A assembleia da República prepara-se, com um não solicitado consentimento da sociedade, para legalizar a maternidade de substituição, vulgarmente designada como «barriga de aluguer», situação que estava claramente vedada pela Lei n.º 32/2006, de 26 de Julho, lei que era, no entanto, já extremamente permissiva. Na verdade, esta legislação abrira as portas à possibilidade da procriação heteróloga, isto é, com recurso a gâmetas (óvulos, espermatozoides e, mesmo, embriões) de fora do casal, afigurando-se a muitos, entre os quais me incluo, como errada, na medida em que só por decisão discricionária do legislador se podia determinar quem era o pai ou a mãe, deixando de se ter por referência a natureza. As consequências de uma tal aleatoriedade levantar-se-ão à medida que a lei for atingindo a maioridade e, com ela, os que tiverem nascido em resultado das suas determinações. Que direito prevalecerá quando alguém pretender conhecer o seu pai ou mãe biológicos, a quem foi garantido que permaneceriam anónimos? Quem poderá garantir que os muitos filhos de um determinado dador não lhe virão a reivindicar direitos de herança, por exemplo, ainda que a lei positiva assim o afirme, pois, se os critérios objetivos já foram esquecidos, porque não há de o legislador mudar a lei que fez? E se for garantido o anonimato, que certeza poderá ter alguém de não casar com um seu meio-irmão ou meia-irmã?

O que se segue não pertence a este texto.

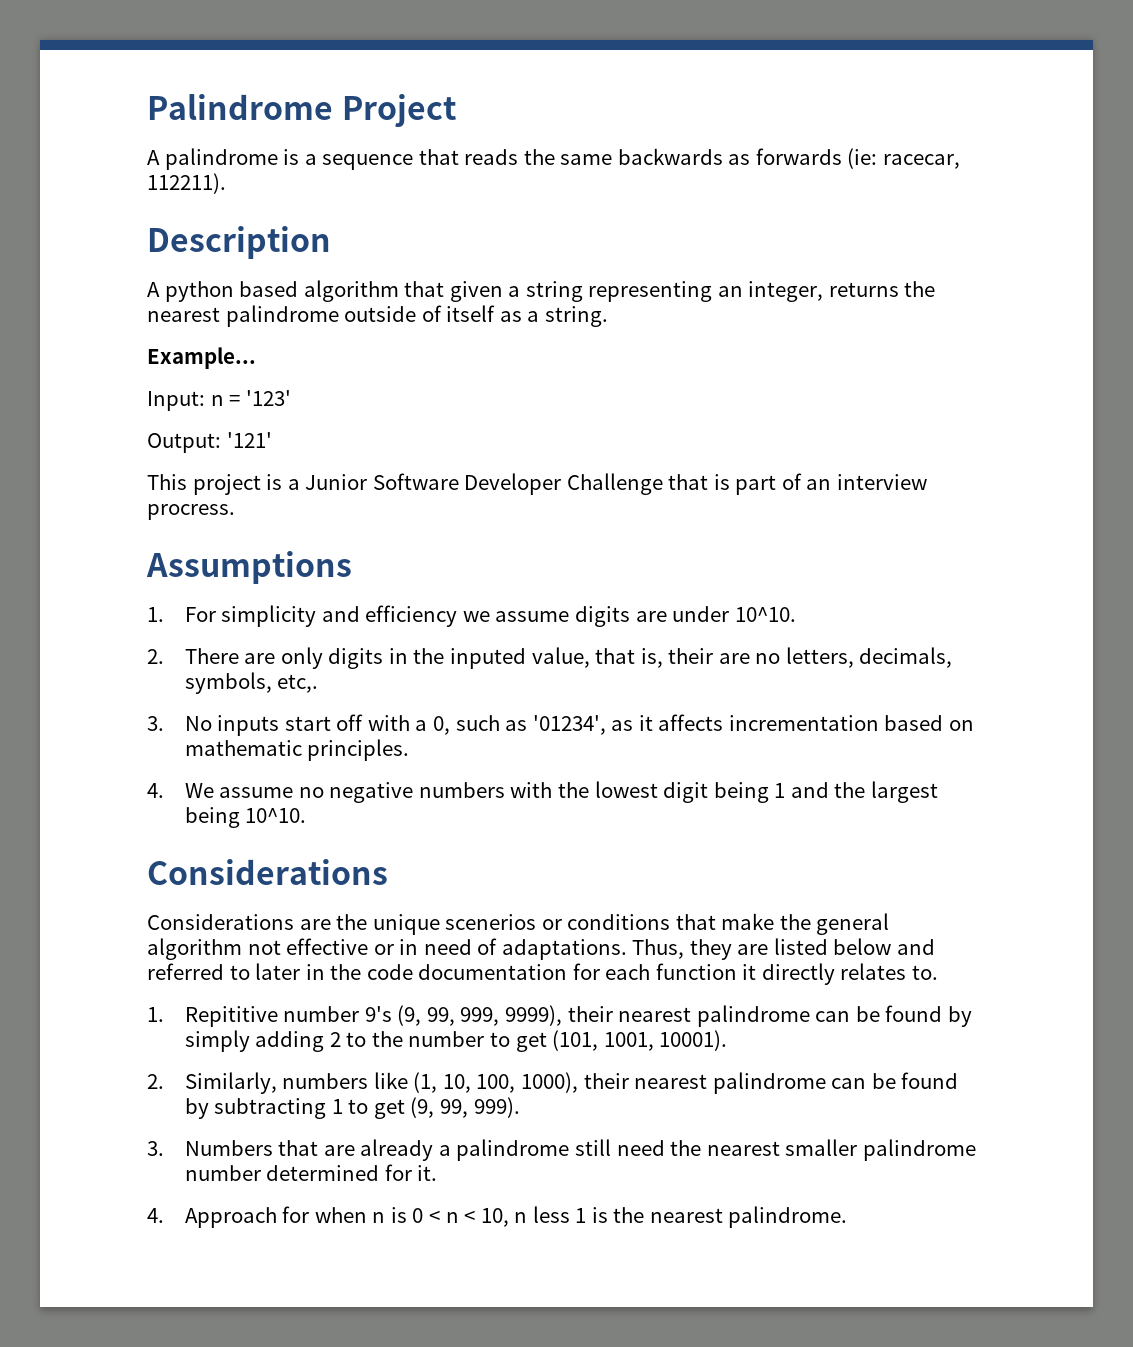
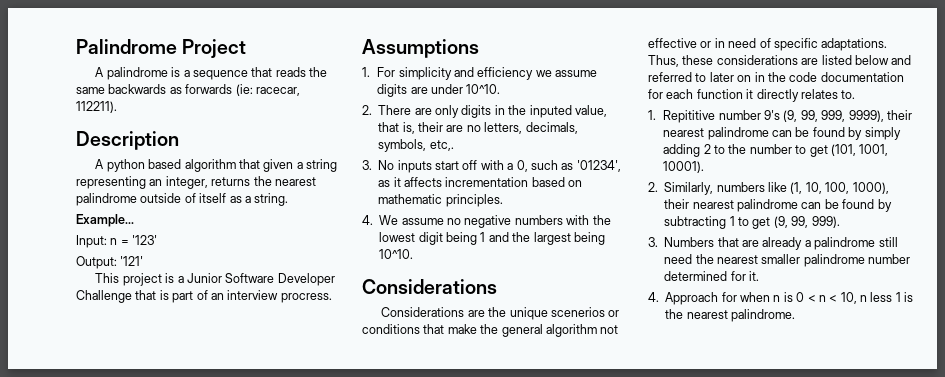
(498, 946) none -> [773,38,818,51] specific
[689,939,732,960] they -> [682,55,798,65] these considerations
(301, 971) none -> [737,75,752,82] on

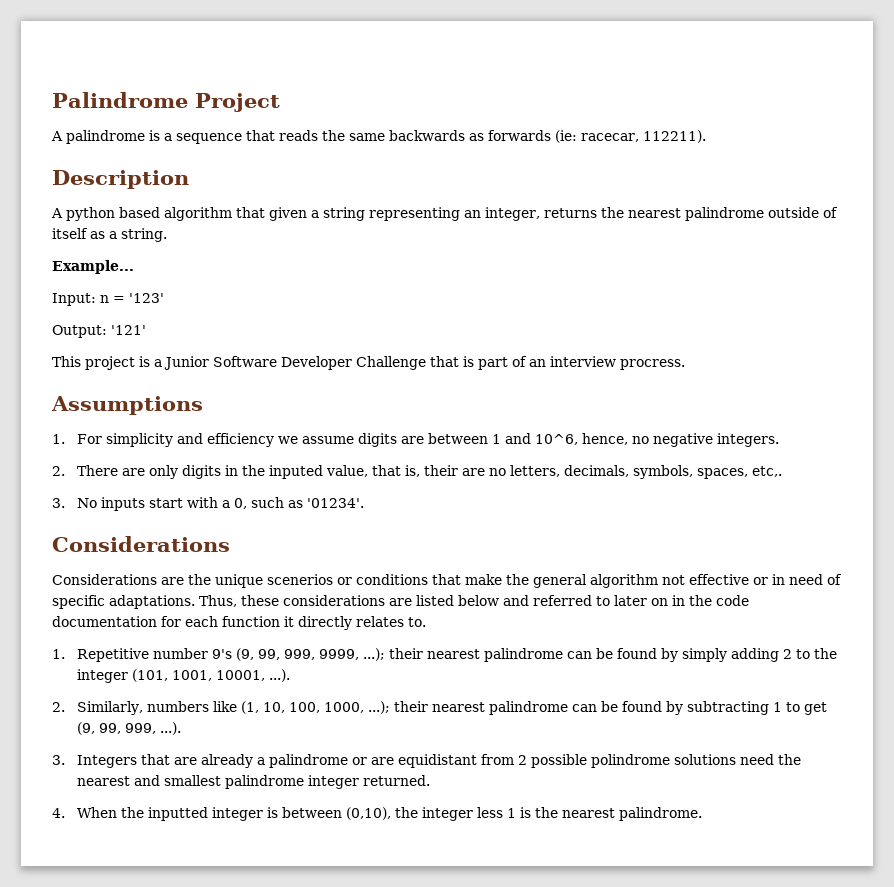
[430,84,501,94] under 10^10. -> [427,433,779,447] between 1 and 10^6, hence, no negative integers.
(427, 145) none -> [696,468,748,479] spaces,
[462,160,478,170] off -> (183, 503) none
[576,160,621,172] [378,177,583,187] [378,194,503,207] [362,215,611,228] [379,232,605,245] [379,249,414,259] '01234', as it affects incrementation based on mathematic principles. // 4. We assume no negative numbers with the lowest digit being 1 and the largest being 10^10. -> [306,498,364,508] '01234'.
[663,110,716,123] Repititive -> [76,648,149,662] Repetitive
[848,110,884,122] 9999), -> [318,648,385,661] 9999, ...);
[749,144,889,157] [663,161,705,173] number to get (101, 1001, 10001). -> [76,669,290,683] integer (101, 1001, 10001, ...).
[852,182,889,194] 1000), -> [323,701,390,714] 1000, ...);
[811,216,840,228] [648,237,715,247] 999). // 3. Numbers -> [124,722,181,735] [52,755,137,768] 999, ...). // 3. Integers
[878,237,898,247] [664,254,911,267] [664,271,759,281] [648,292,867,305] still need the nearest smaller palindrome number determined for it. // 4. Approach for when n is 0 < n < 10, n -> [351,754,801,768] [76,775,430,789] [52,807,473,821] or are equidistant from 2 possible polindrome solutions need the nearest and smallest palindrome integer returned. // 4. When the inputted integer is between (0,10), the integer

O poder não é critério ético
Então, como hoje, estou convencido
de que a prudência, que a ética sempre nos pede que tenhamos, não foi tida em
conta. Então, como hoje, a realidade demonstra-nos que o poder não é, por si
só, critério ético. «Poder fazer algo» não é sinónimo de «ter legitimidade para
o fazer». Esta distinção parece estar a sumir-se no pensamento de muitos, para
quem as possibilidades técnicas, abertas pela biomedicina, são tomadas como
certeza de que, necessariamente, deverão aplicar-se e difundir-se como recursos
eticamente legítimos. Então, como hoje, apenas se visou garantir as condições
de um exercício erradamente considerado como livre, quando, na verdade, é puro
arbítrio incondicionado, esquecendo o pressuposto antropológico de que somos
cultura, bem certo, mas, também, natureza.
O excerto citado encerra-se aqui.